[Change listing data]
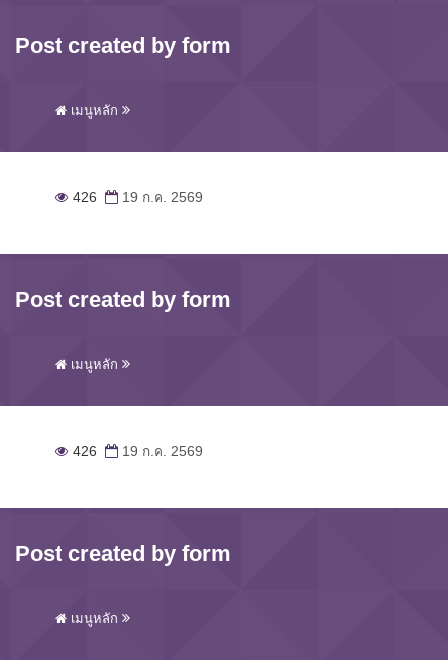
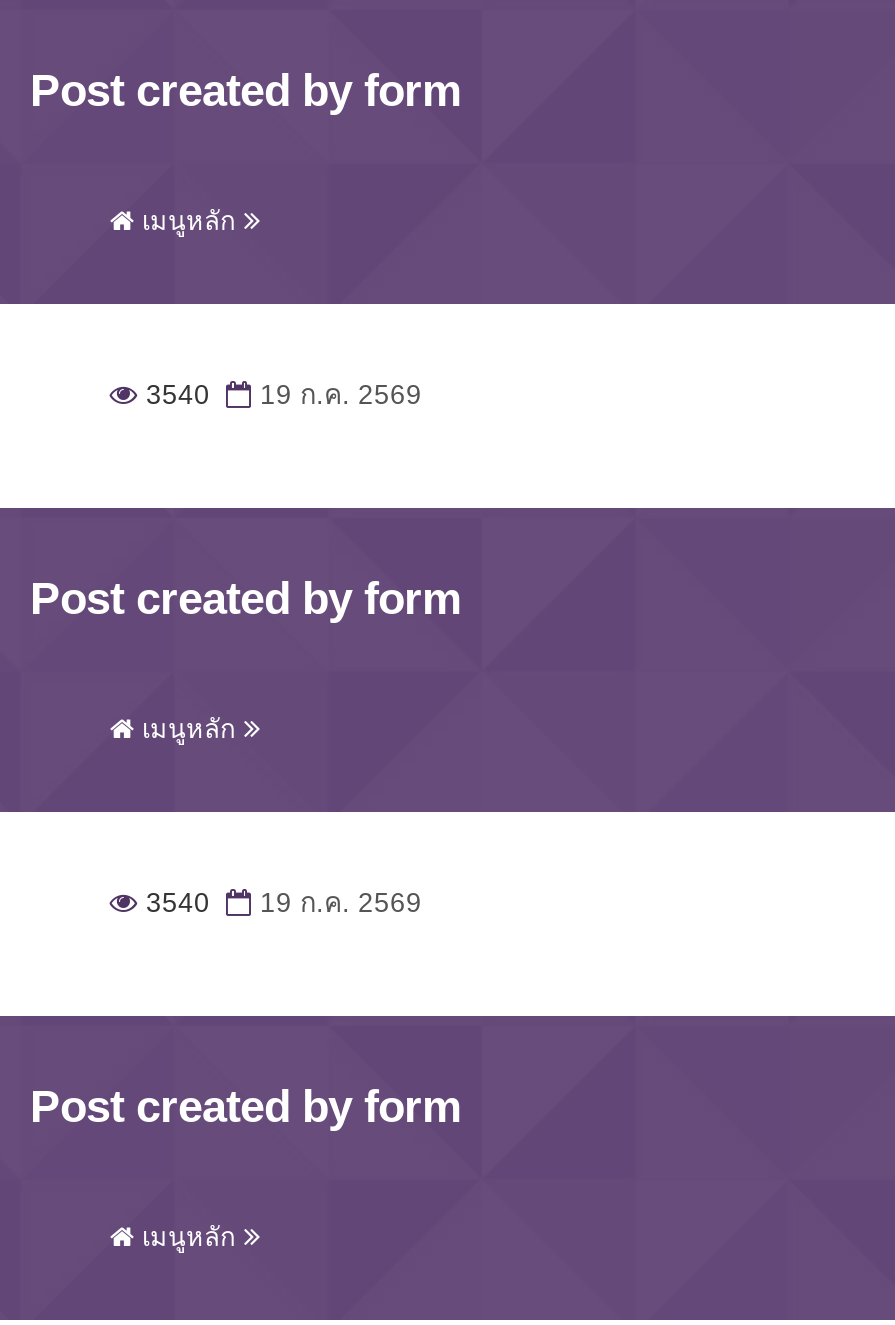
- 426 19 ก.ค. 2569
+ 3540 19 ก.ค. 2569

- 426 19 ก.ค. 2569
+ 3540 19 ก.ค. 2569
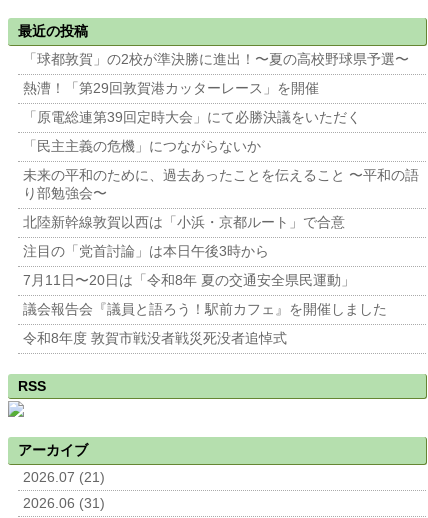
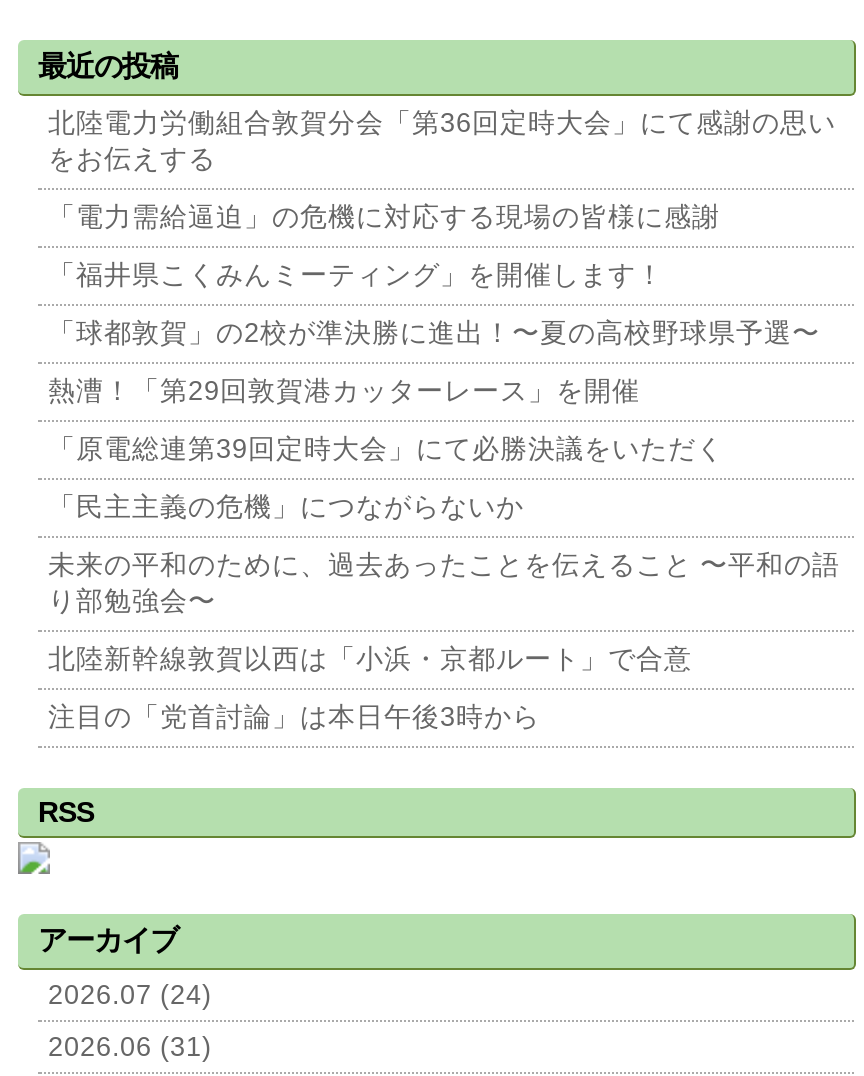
+ 北陸電力労働組合敦賀分会「第36回定時大会」にて感謝の思い
+ をお伝えする
+ 「電力需給逼迫」の危機に対応する現場の皆様に感謝
+ 「福井県こくみんミーティング」を開催します！

moved down: 「球都敦賀」の2校が準決勝に進出！〜夏の高校野球県予選〜 | 熱漕！「第29回敦賀港カッターレース」を開催 | 「原電総連第39回定時大会」にて必勝決議をいただく | 「民主主義の危機」につながらないか | 未来の平和のために、過去あったことを伝えること 〜平和の語 | り部勉強会〜 | 北陸新幹線敦賀以西は「小浜・京都ルート」で合意 | 注目の「党首討論」は本日午後3時から

- 7月11日〜20日は「令和8年 夏の交通安全県民運動」
- 議会報告会『議員と語ろう！駅前カフェ』を開催しました
- 令和8年度 敦賀市戦没者戦災死没者追悼式

- 2026.07 (21)
+ 2026.07 (24)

- _Action item_:
For this exercise, please reproduce the records above exactly and drop the images.

- _Result of the task_:
- 426 19 ก.ค. 2569
+ 3540 19 ก.ค. 2569

- 426 19 ก.ค. 2569
+ 3540 19 ก.ค. 2569
+ 北陸電力労働組合敦賀分会「第36回定時大会」にて感謝の思い
+ をお伝えする
+ 「電力需給逼迫」の危機に対応する現場の皆様に感謝
+ 「福井県こくみんミーティング」を開催します！

moved down: 「球都敦賀」の2校が準決勝に進出！〜夏の高校野球県予選〜 | 熱漕！「第29回敦賀港カッターレース」を開催 | 「原電総連第39回定時大会」にて必勝決議をいただく | 「民主主義の危機」につながらないか | 未来の平和のために、過去あったことを伝えること 〜平和の語 | り部勉強会〜 | 北陸新幹線敦賀以西は「小浜・京都ルート」で合意 | 注目の「党首討論」は本日午後3時から

- 7月11日〜20日は「令和8年 夏の交通安全県民運動」
- 議会報告会『議員と語ろう！駅前カフェ』を開催しました
- 令和8年度 敦賀市戦没者戦災死没者追悼式

- 2026.07 (21)
+ 2026.07 (24)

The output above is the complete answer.